Source material section start

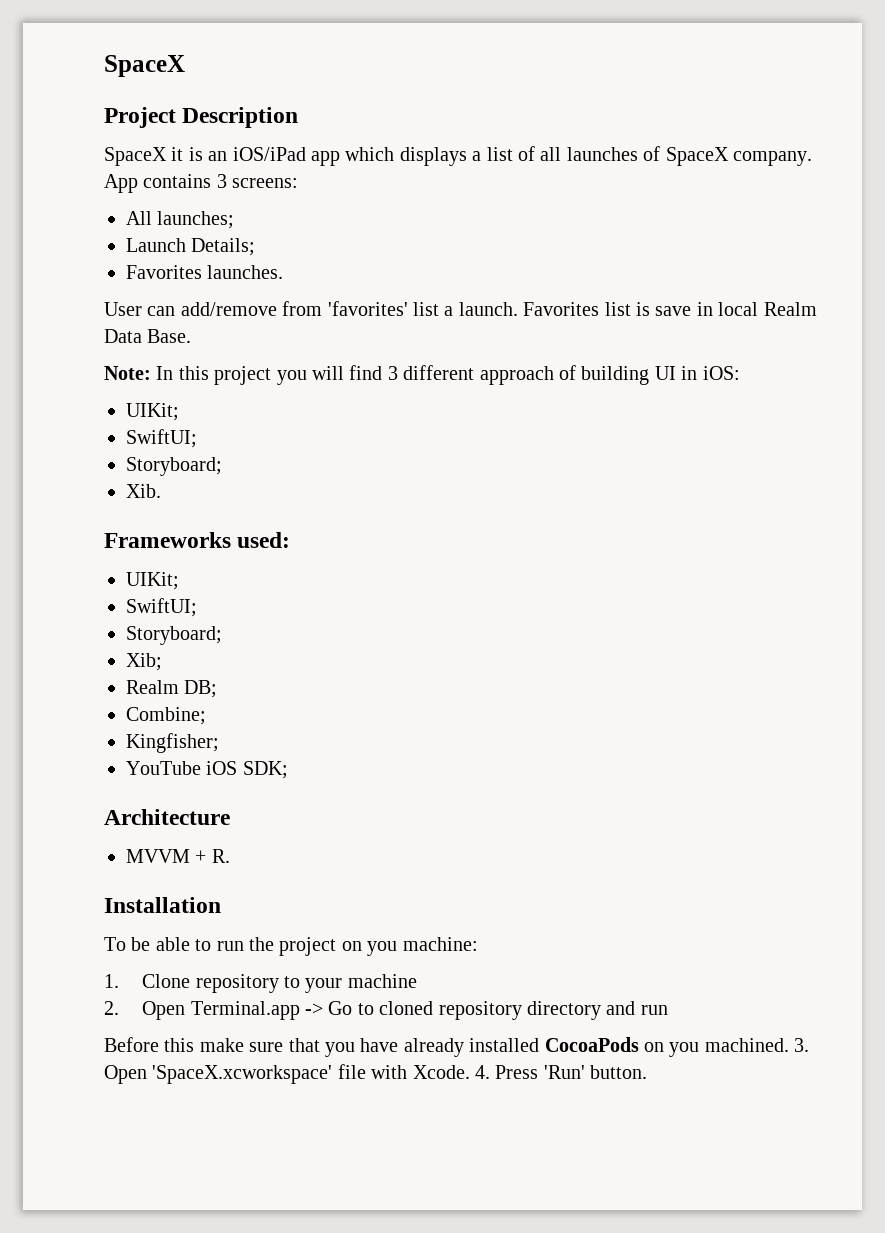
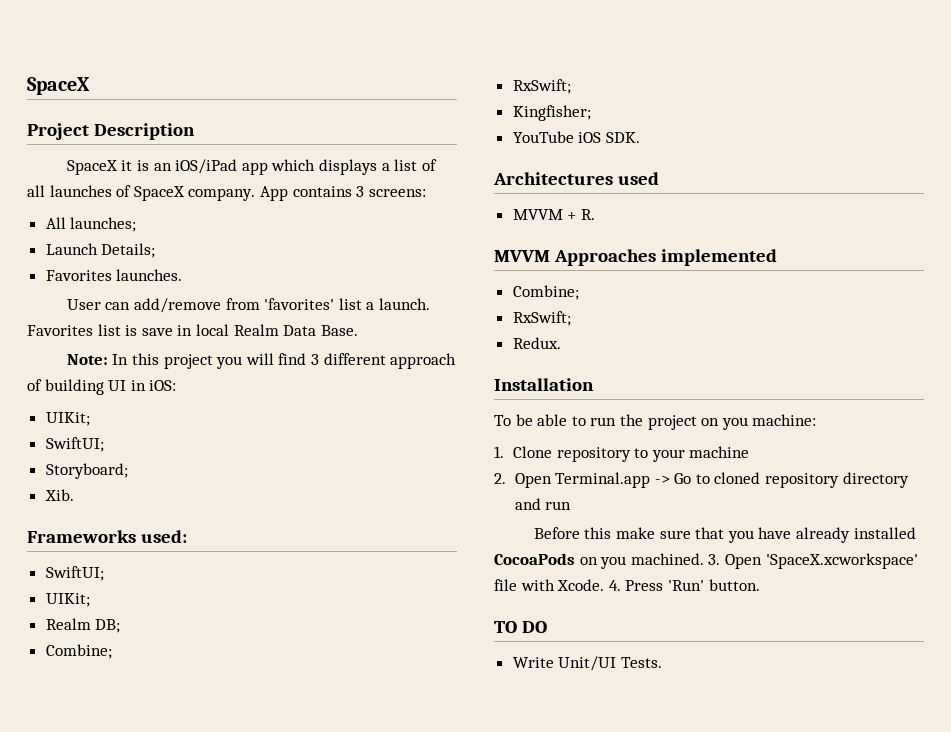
[126,572,179,590] [126,598,197,617] [126,626,222,645] [126,653,162,671] // UIKit; // SwiftUI; // Storyboard; // Xib; -> [45,566,104,581] [45,593,90,607] // SwiftUI; // UIKit;
(206, 716) none -> [512,79,571,94] // RxSwift;
[242,761,288,779] [104,809,230,825] SDK; // Architecture -> [605,132,640,143] [493,172,659,185] SDK. // Architectures used
(230, 856) none -> [494,249,777,266] [512,285,579,300] [512,311,571,326] [512,337,561,349] // MVVM Approaches implemented // Combine; // RxSwift; // Redux.
(648, 1072) none -> [494,621,547,633] [512,656,662,671] // TO DO // Write Unit/UI Tests.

Source material section end

Task prompt: With the pictures removed, output the listing above exactly.

Response box:
[126,572,179,590] [126,598,197,617] [126,626,222,645] [126,653,162,671] // UIKit; // SwiftUI; // Storyboard; // Xib; -> [45,566,104,581] [45,593,90,607] // SwiftUI; // UIKit;
(206, 716) none -> [512,79,571,94] // RxSwift;
[242,761,288,779] [104,809,230,825] SDK; // Architecture -> [605,132,640,143] [493,172,659,185] SDK. // Architectures used
(230, 856) none -> [494,249,777,266] [512,285,579,300] [512,311,571,326] [512,337,561,349] // MVVM Approaches implemented // Combine; // RxSwift; // Redux.
(648, 1072) none -> [494,621,547,633] [512,656,662,671] // TO DO // Write Unit/UI Tests.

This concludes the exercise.